お引越しの当日にも少将(しょうしょう)様はお手紙をお送りになる。
「いよいよ死ぬのかと思うとさすがに悲しいのです。『気の毒な』とだけでもお言葉をください。少しは命も()びましょうから」
などと言葉を()くして書かれている。

いつもの女房(にょうぼう)姉姫君(あねひめぎみ)にお見せしようとお部屋へ上がると、妹姫君(いもうとひめぎみ)もお越しになっていた。
ご姉妹でお別れを悲しがっていらっしゃる。
これまでは昼も夜もご一緒に過ごされていたの。
母屋(おもや)を東と西に分けてそれぞれのお部屋にしてあるのだけれど、仕切りの戸さえ鬱陶(うっとう)しがるように()()なさっていた。
それなのに今日からは離れ離れになってしまわれる。

上皇(じょうこう)様のところへ行かれる姉姫君は、念入りに美しく飾りたてられていらっしゃる。
<私のこの姿を父君(ちちぎみ)は早く見たいと(おお)せだった>
しみじみと悲しくなっておられたときだったからかしら、めずらしく少将様のお手紙をお読みになる。
<この人は私とは違うではないか。立派なご両親がそろっていらして、どなたからも守られておいでなのに、どうしてこんなに弱々しいことを言うのだろう>
何の心配もなく、いくらでも強気に生きていけるはずの人なのにとお思いになる一方で、「いよいよ死ぬ」というところに少し不安を覚えなさる。

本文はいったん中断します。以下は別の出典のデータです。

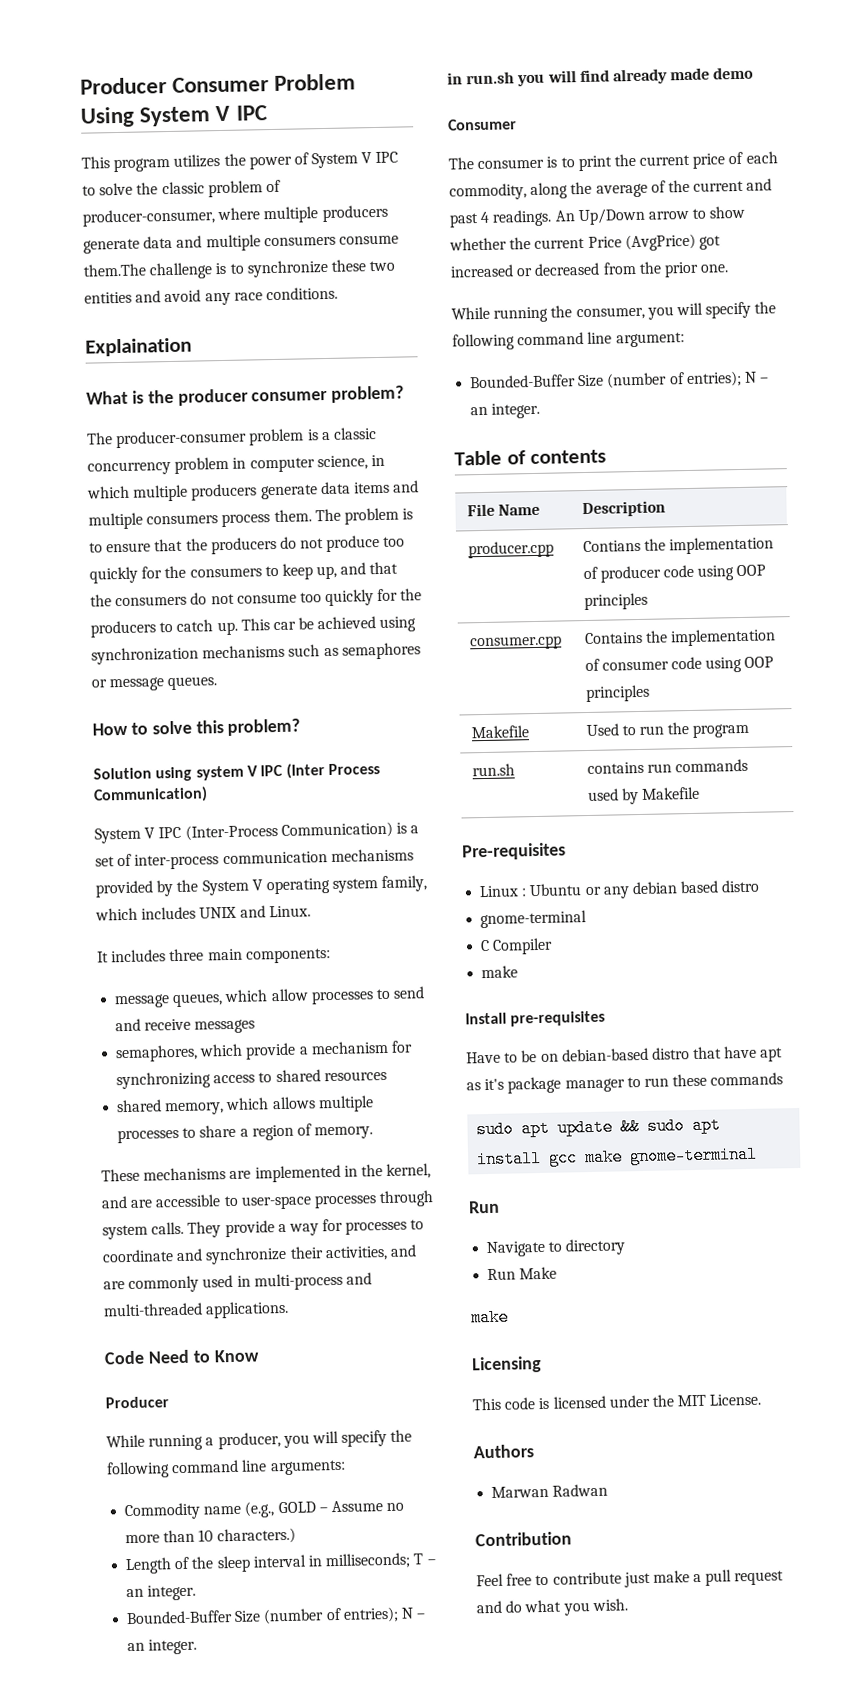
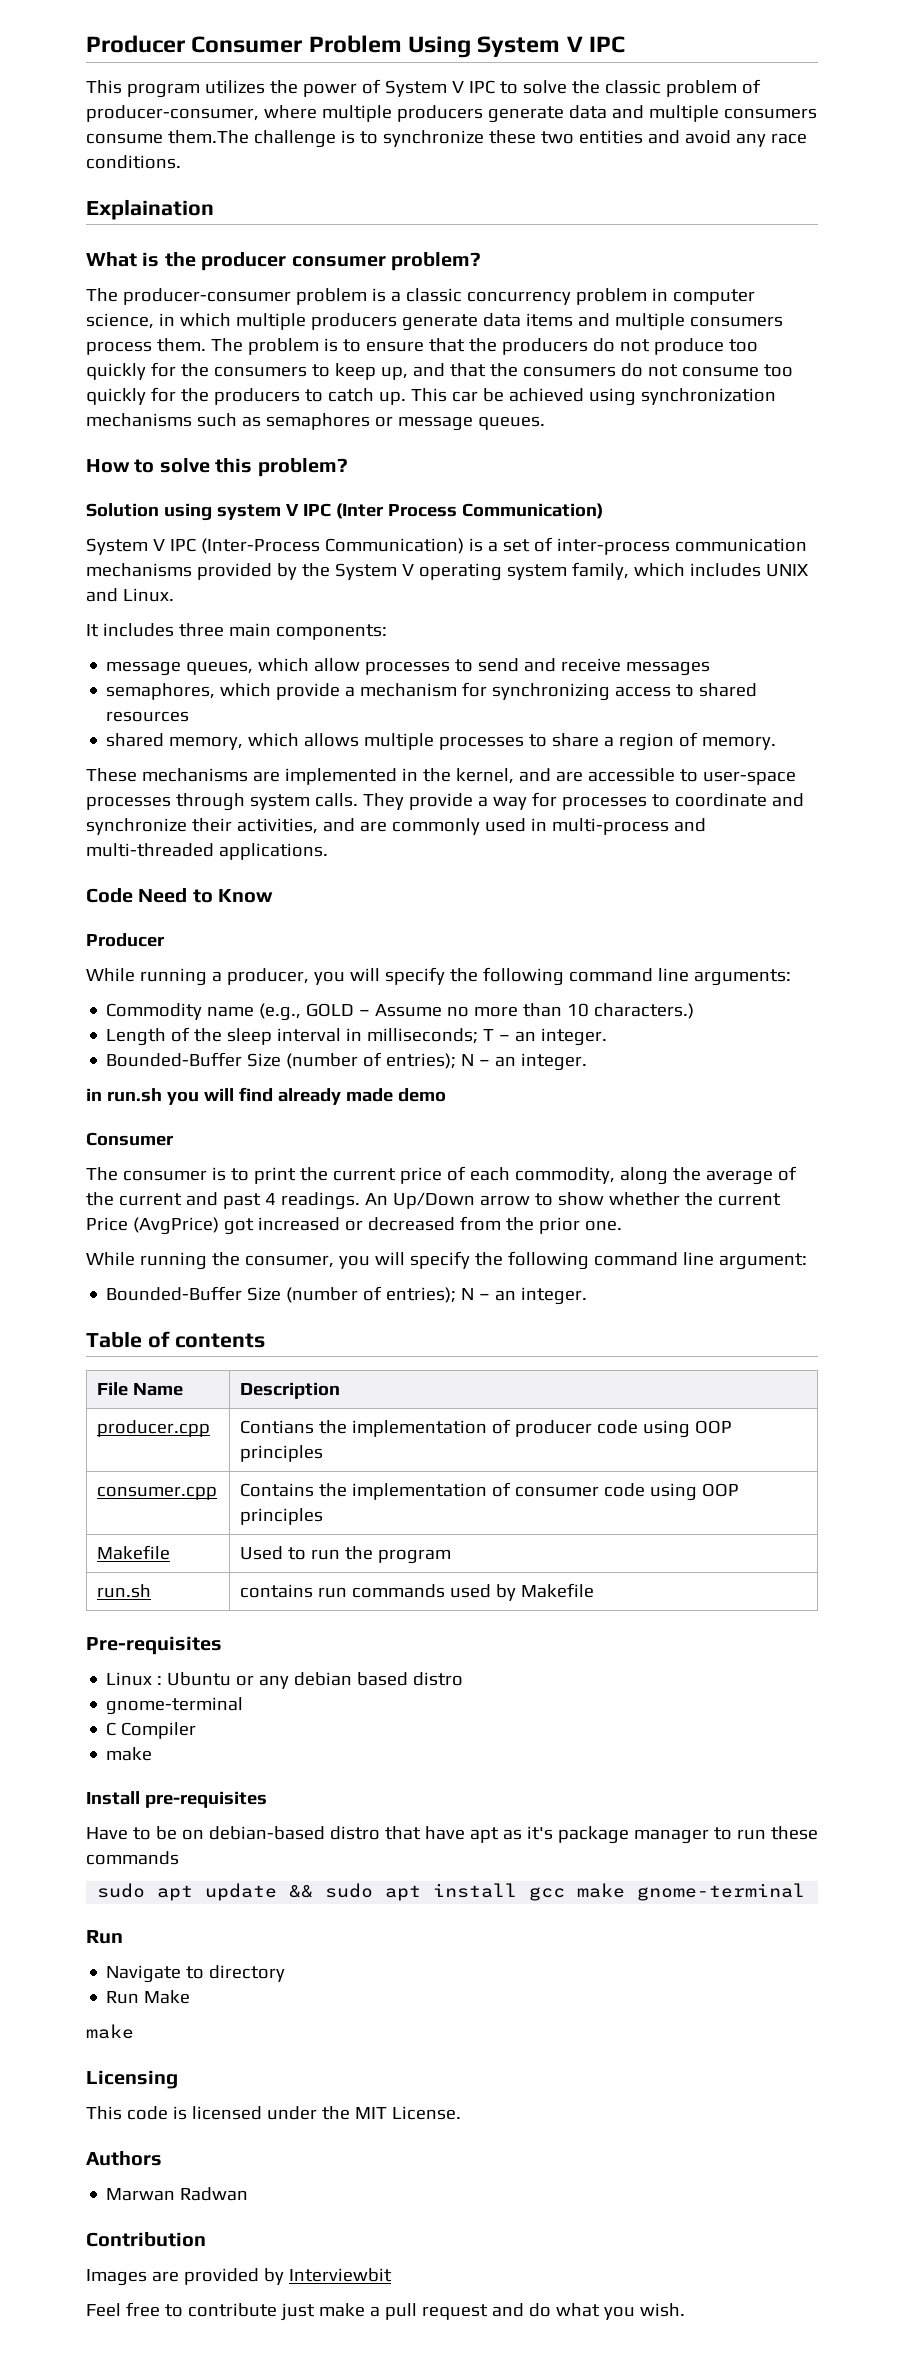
+ Images are provided by Interviewbit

いつもならお返事などお書きにならないけれど、送ってみようという気におなりになった。
お手紙の(はし)に、
「気の毒と言えば、この世に生まれてしまった人はみんな気の毒でしょう。誰かが特別に気の毒ということはありません。この世が(はかな)く悲しいということにだけは同意いたしますが」
と書くと、「このようなお返事をそなたからさしあげなさい」と女房にお渡しになった。
女房は代筆(だいひつ)して書き直すことをせずに、そのまま少将様にお送りする。

<初めてお手紙をいただけたのが、よりによってご結婚なさる日とは。これが最初で最後になるのだろう>
少将様は涙が止まらない。
すぐにお返事をお書きになる。
「私が死んだ理由を世間は何と言うでしょうね。儚いこの世のせいだとあなた様はおっしゃるでしょうが、世間はどなたのせいで私が死んだか簡単に気づくはずです。しかし実際は思いどおりに死ねるとはかぎりません。その場合は、あなた様に一言(ひとこと)同情していただくまでは死ねずにいるのだとお思いください。私の墓にむかって『気の毒な』とおっしゃっていただけるというなら、今すぐにでも死にますけれど」

感情的な(うら)(ごと)が届いたので、姫君はうんざりなさる。
<返事をした私が馬鹿(ばか)だった。しかし、女房の代筆ならばここまで興奮した返事は書いてこないだろう。おそらく私が書いた下書きを、女房がそのまま送ってしまったのだ>
苦々しくお思いになって、女房にももう何もおっしゃらない。